PROVIDED RECORDS:
———
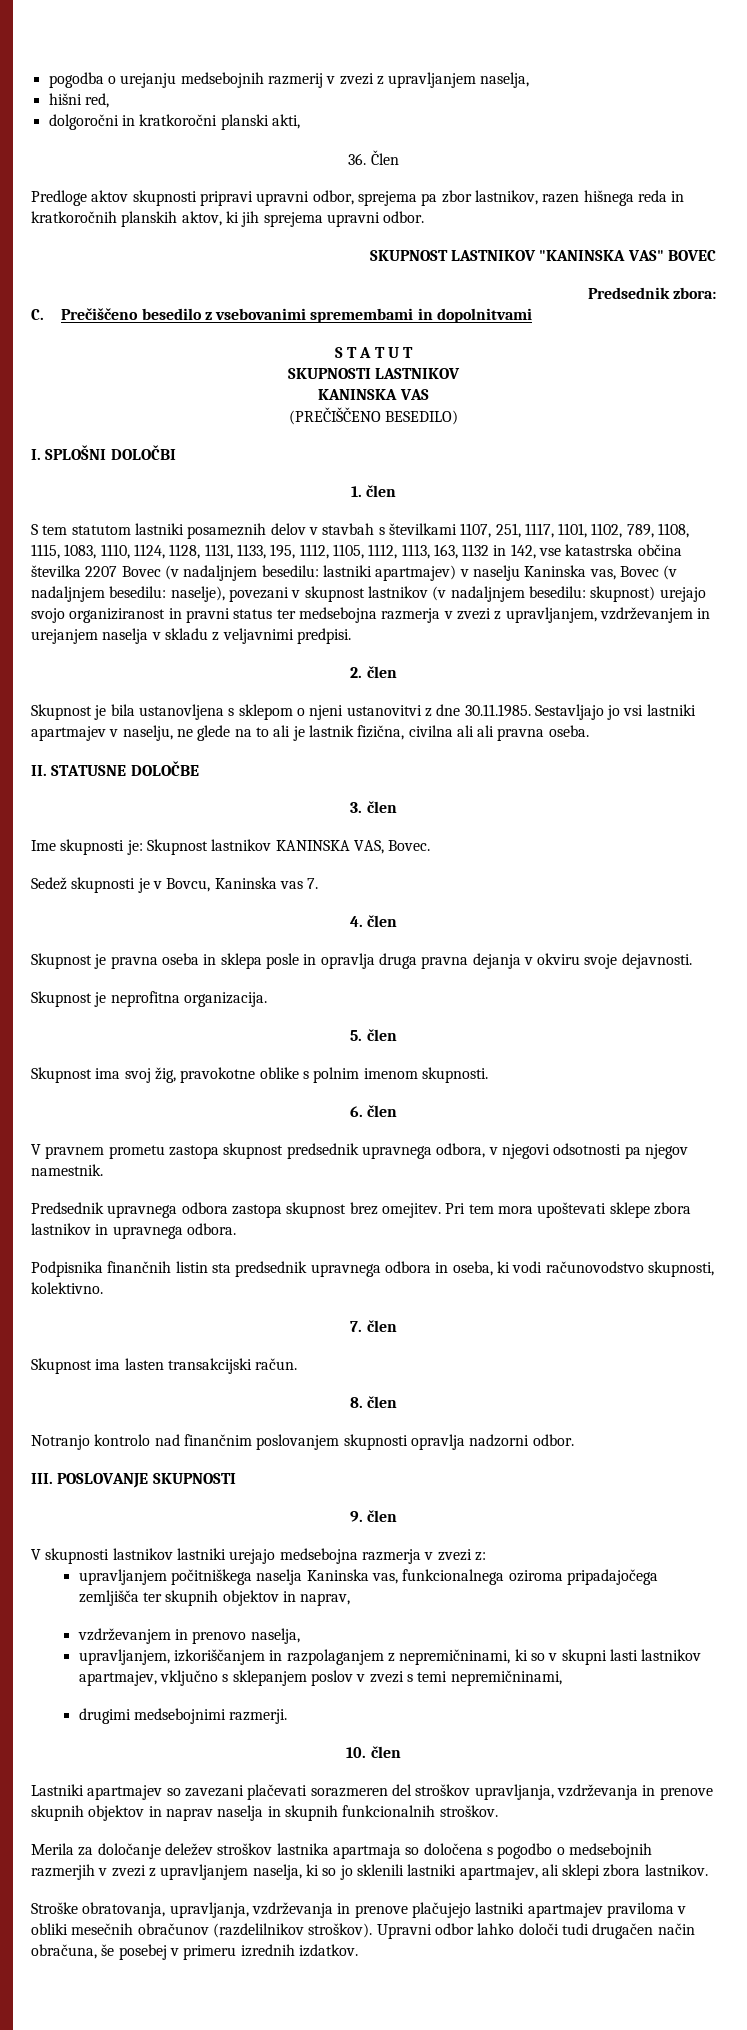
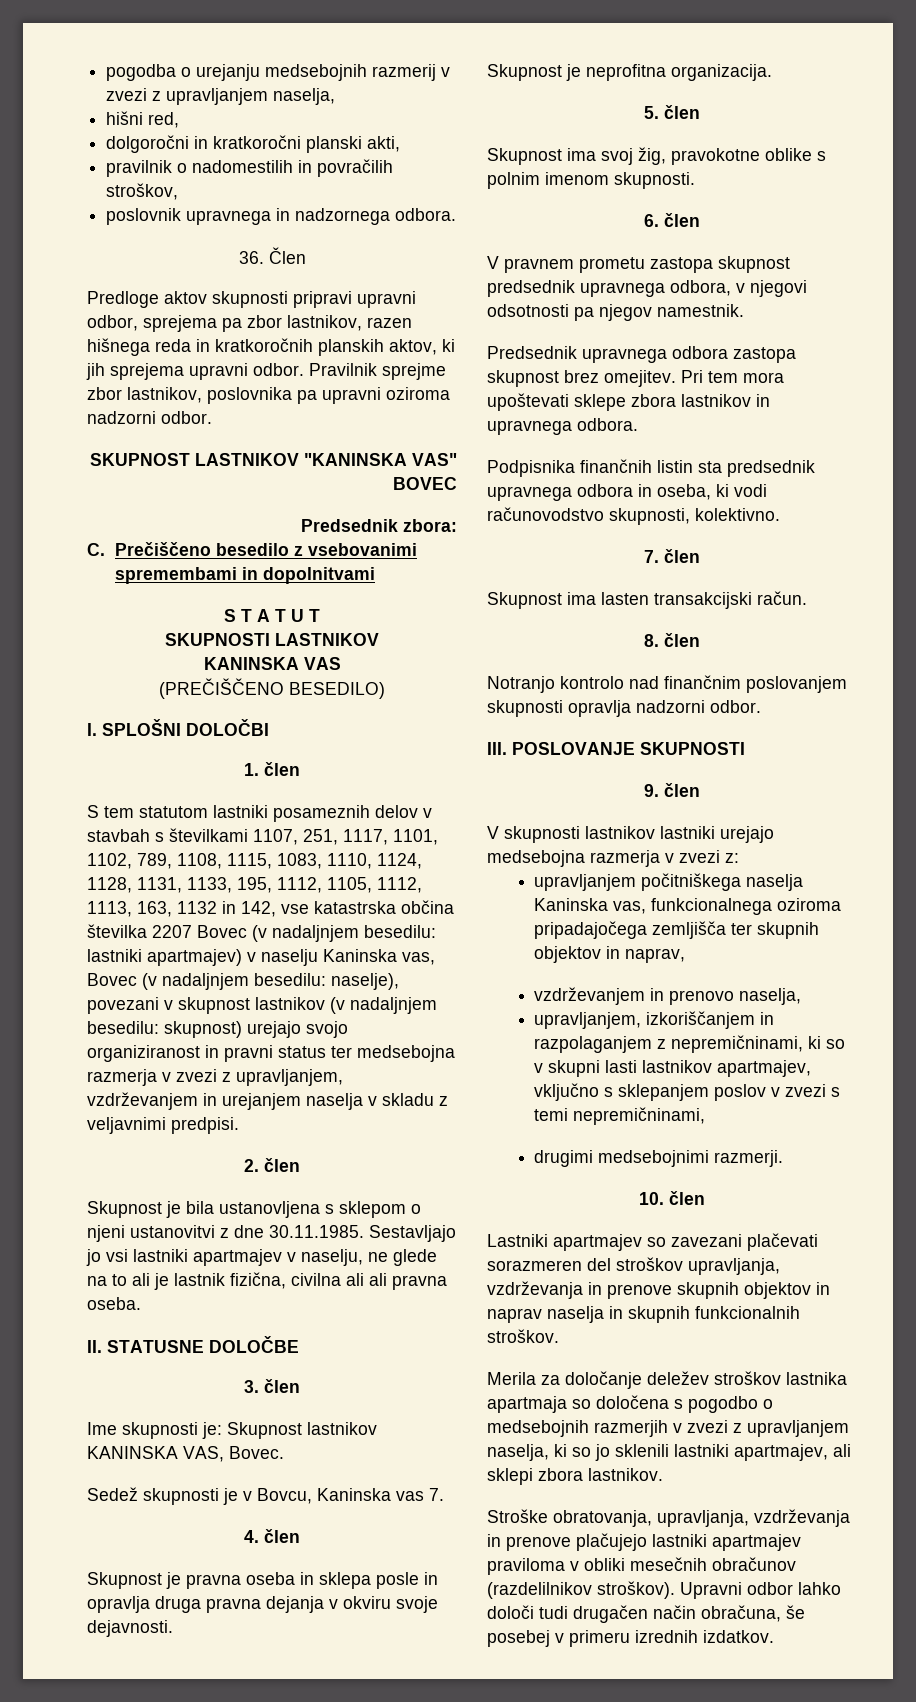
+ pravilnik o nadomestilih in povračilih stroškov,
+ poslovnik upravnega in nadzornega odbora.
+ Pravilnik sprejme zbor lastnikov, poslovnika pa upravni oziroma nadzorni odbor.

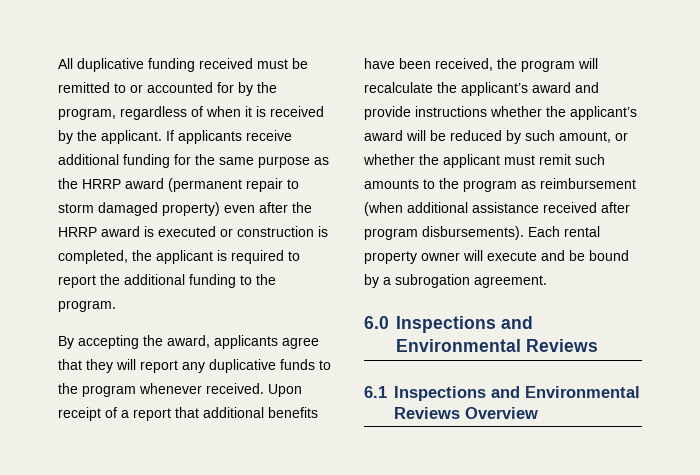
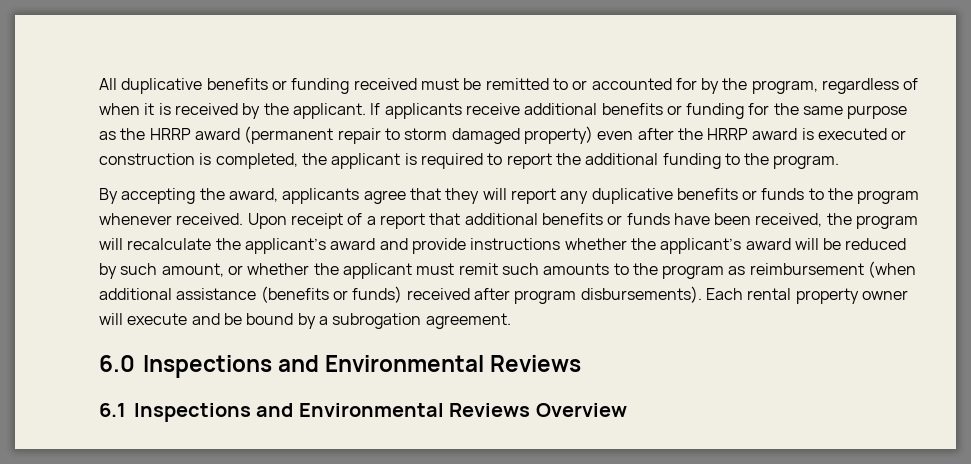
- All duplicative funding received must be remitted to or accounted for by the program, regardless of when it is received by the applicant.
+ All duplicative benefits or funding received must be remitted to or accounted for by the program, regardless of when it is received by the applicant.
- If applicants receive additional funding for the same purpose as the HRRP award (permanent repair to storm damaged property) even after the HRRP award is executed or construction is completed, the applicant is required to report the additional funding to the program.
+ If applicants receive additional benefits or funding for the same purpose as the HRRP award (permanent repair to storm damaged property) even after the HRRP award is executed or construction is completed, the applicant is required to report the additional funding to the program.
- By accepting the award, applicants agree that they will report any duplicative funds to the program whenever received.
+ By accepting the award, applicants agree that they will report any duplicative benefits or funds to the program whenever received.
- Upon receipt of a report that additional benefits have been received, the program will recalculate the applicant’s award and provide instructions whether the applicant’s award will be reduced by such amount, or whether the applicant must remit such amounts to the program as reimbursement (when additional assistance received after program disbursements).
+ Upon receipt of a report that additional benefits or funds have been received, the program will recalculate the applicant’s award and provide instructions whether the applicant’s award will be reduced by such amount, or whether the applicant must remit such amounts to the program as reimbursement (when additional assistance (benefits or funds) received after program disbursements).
———
DIRECTIONS: Each line, beginning at the one that contains "receive additional benefits" and continuing through the end of the records, must be written out exactly, first and last included.

EXPECTED OUTPUT:
+ If applicants receive additional benefits or funding for the same purpose as the HRRP award (permanent repair to storm damaged property) even after the HRRP award is executed or construction is completed, the applicant is required to report the additional funding to the program.
- By accepting the award, applicants agree that they will report any duplicative funds to the program whenever received.
+ By accepting the award, applicants agree that they will report any duplicative benefits or funds to the program whenever received.
- Upon receipt of a report that additional benefits have been received, the program will recalculate the applicant’s award and provide instructions whether the applicant’s award will be reduced by such amount, or whether the applicant must remit such amounts to the program as reimbursement (when additional assistance received after program disbursements).
+ Upon receipt of a report that additional benefits or funds have been received, the program will recalculate the applicant’s award and provide instructions whether the applicant’s award will be reduced by such amount, or whether the applicant must remit such amounts to the program as reimbursement (when additional assistance (benefits or funds) received after program disbursements).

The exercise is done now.